Draft for an Advent Calendar for the Last Days of School
Yeah, it's only April. But we're getting there. And my patience is frayed beyond belief. So:The Last Thirty Days of School (first eleven)
30. Insult a student in every class using Latin. Like, Scholas es stolidus.
29. Show a film clip completely unrelated to anything you’re doing. Preferably one with Traci Lords.
28. Put brandy in your coffee this morning. (More than usual, anyway)
27. Use the word merde casually. See how many kids pick up on it.
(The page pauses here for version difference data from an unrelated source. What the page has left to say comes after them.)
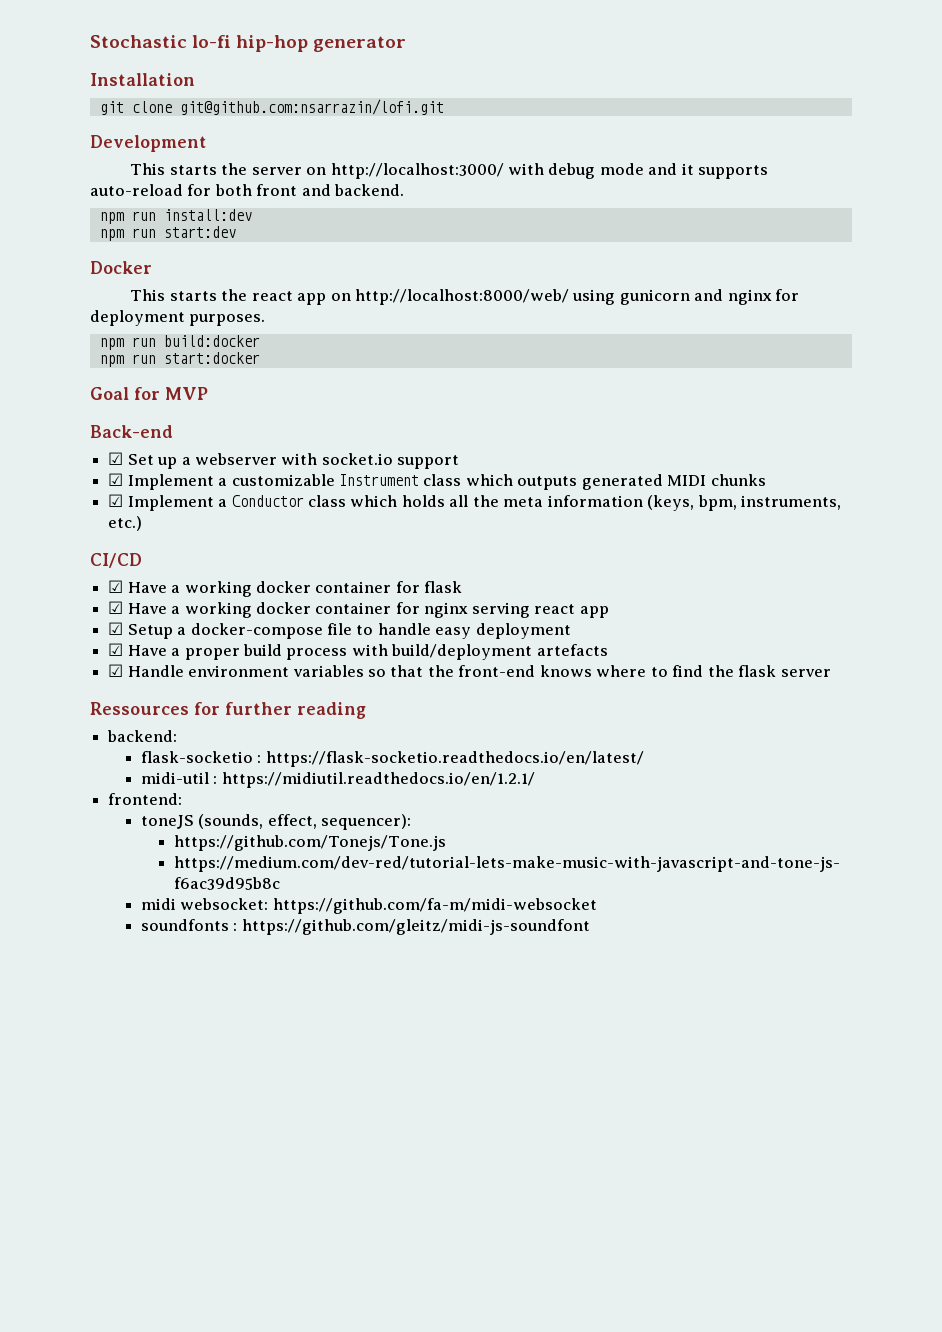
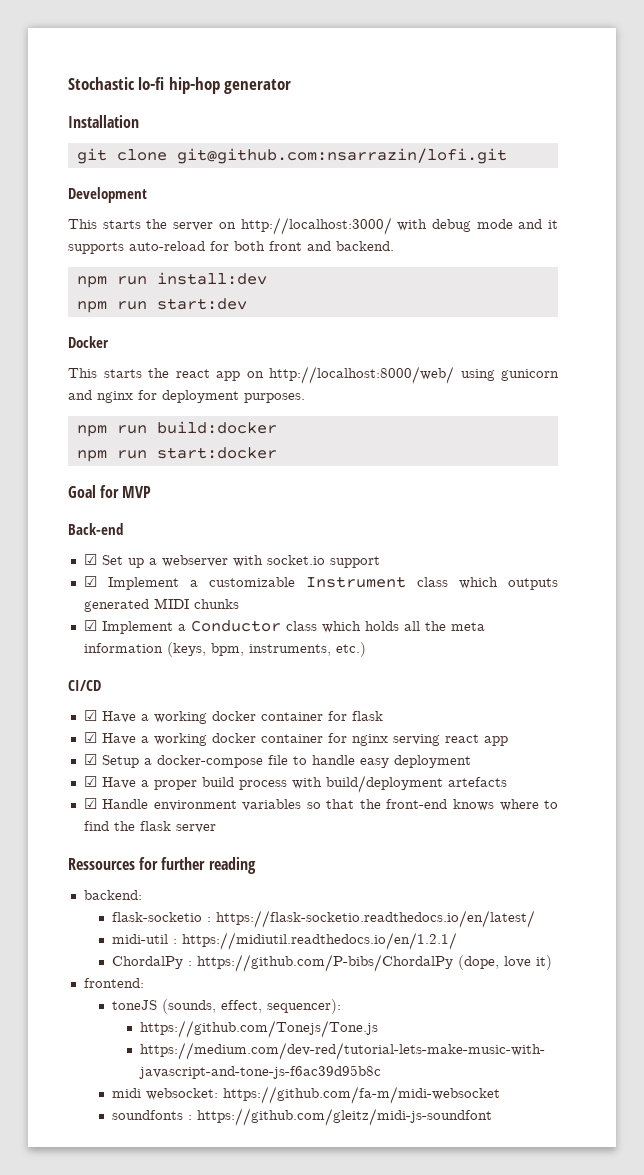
+ ChordalPy : https://github.com/P-bibs/ChordalPy (dope, love it)

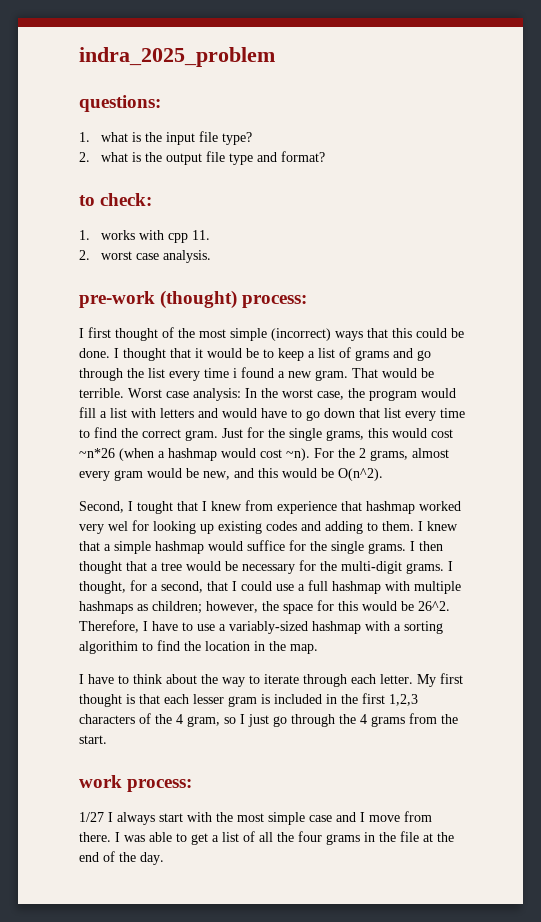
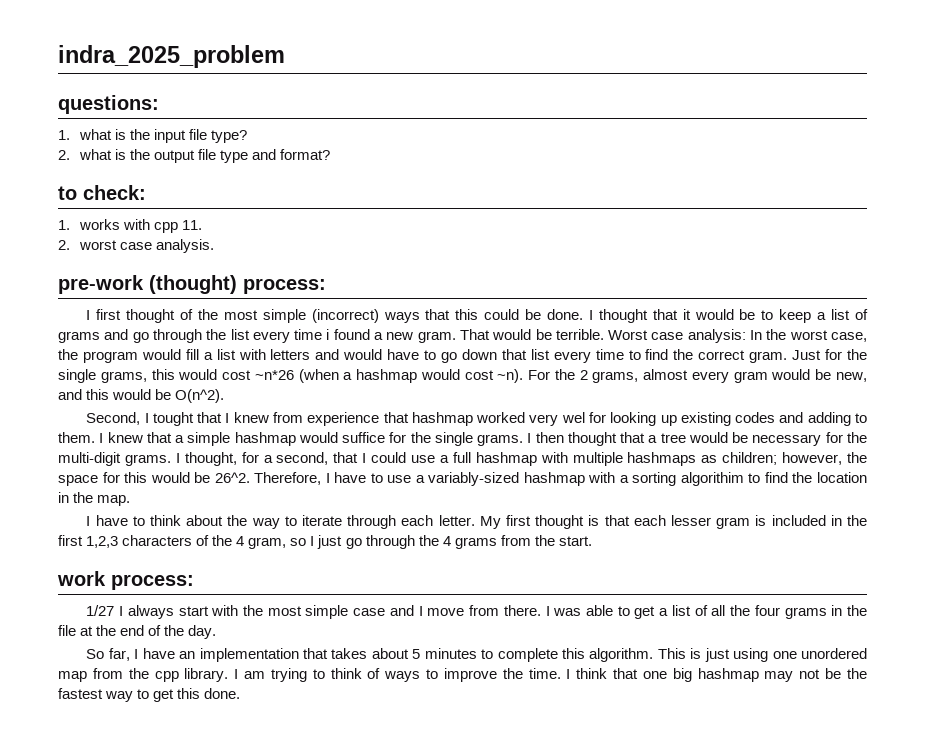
+ So far, I have an implementation that takes about 5 minutes to complete this algorithm. This is just using one unordered map from the cpp library. I am trying to think of ways to improve the time. I think that one big hashmap may not be the fastest way to get this done.

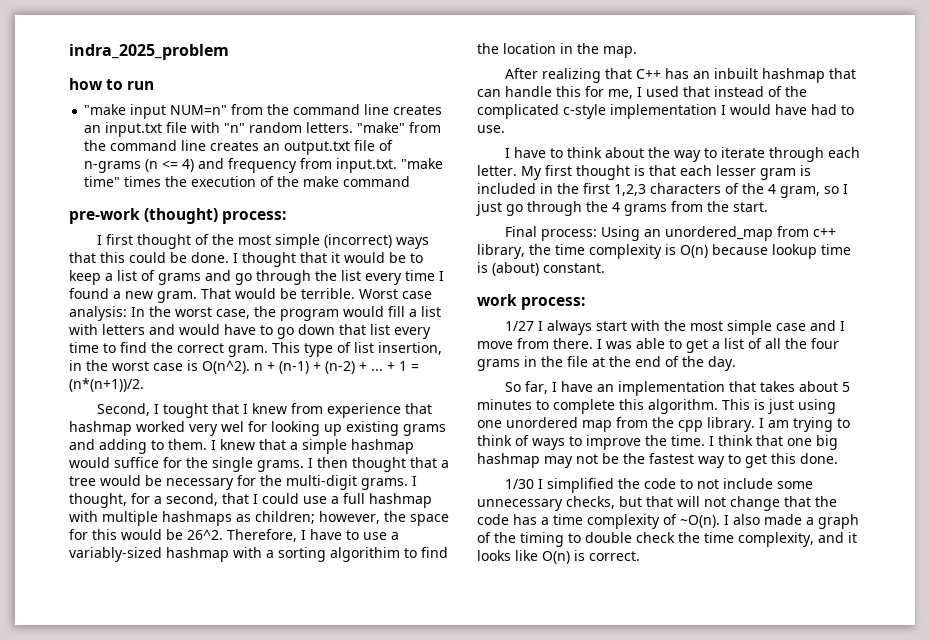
- questions:
- 1. what is the input file type?
- 2. what is the output file type and format?
- to check:
- 1. works with cpp 11.
- 2. worst case analysis.
+ how to run
+ "make input NUM=n" from the command line creates an input.txt file with "n" random letters. "make" from the command line creates an output.txt file of n-grams (n <= 4) and frequency from input.txt. "make time" times the execution of the make command
- I thought that it would be to keep a list of grams and go through the list every time i found a new gram.
+ I thought that it would be to keep a list of grams and go through the list every time I found a new gram.
- Just for the single grams, this would cost ~n*26 (when a hashmap would cost ~n). For the 2 grams, almost every gram would be new, and this would be O(n^2).
+ This type of list insertion, in the worst case is O(n^2). n + (n-1) + (n-2) + ... + 1 = (n*(n+1))/2.
- Second, I tought that I knew from experience that hashmap worked very wel for looking up existing codes and adding to them.
+ Second, I tought that I knew from experience that hashmap worked very wel for looking up existing grams and adding to them.
+ After realizing that C++ has an inbuilt hashmap that can handle this for me, I used that instead of the complicated c-style implementation I would have had to use.
+ Final process: Using an unordered_map from c++ library, the time complexity is O(n) because lookup time is (about) constant.
+ 1/30 I simplified the code to not include some unnecessary checks, but that will not change that the code has a time complexity of ~O(n). I also made a graph of the timing to double check the time complexity, and it looks like O(n) is correct.

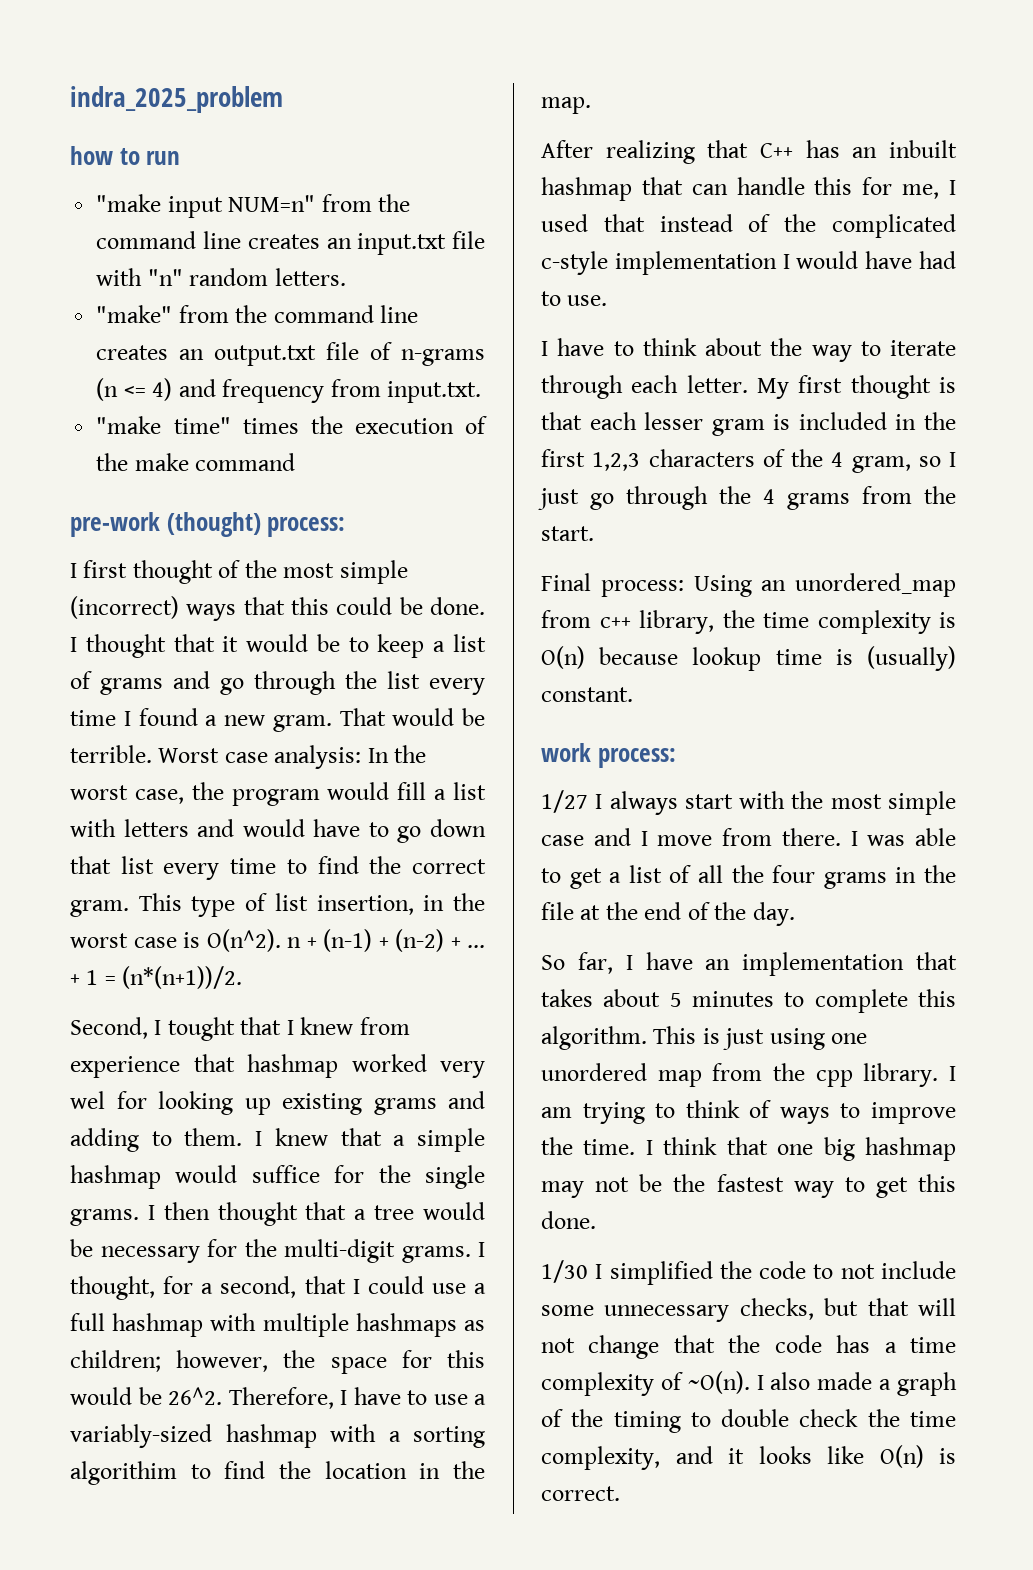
- "make input NUM=n" from the command line creates an input.txt file with "n" random letters. "make" from the command line creates an output.txt file of n-grams (n <= 4) and frequency from input.txt. "make time" times the execution of the make command
+ "make input NUM=n" from the command line creates an input.txt file with "n" random letters.
+ "make" from the command line creates an output.txt file of n-grams (n <= 4) and frequency from input.txt.
+ "make time" times the execution of the make command
- Final process: Using an unordered_map from c++ library, the time complexity is O(n) because lookup time is (about) constant.
+ Final process: Using an unordered_map from c++ library, the time complexity is O(n) because lookup time is (usually) constant.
26. Take a prescription drug that’s not yours. (from your spouse, parent, brother, pregnant cousin, etc.)
25. Trade prescription medicine with a co-worker.
24. Rename your students using derogatory immediate surface details. "What did you get for number five, Push-up Bra?" "Nice to see you this morning, Smells Like Feet."
23. Don’t wear underwear today. Are you wearing it right now? Get it off. Don’t even bother leaving the room.
22. Imagine yourself as a nun in the sixteenth century for the day. Think corporal punishment, rote memorization, and a low-key subtext of homosexuality.
21. Walk into an administrator’s office. Pretend it’s yours. Use their desk. Make some calls. Tell them, “I might ask what the hell are you doing here?”
20. End every lesson with, “And that’s how you achieve orgasm. For tomorrow, casing the playgrounds.”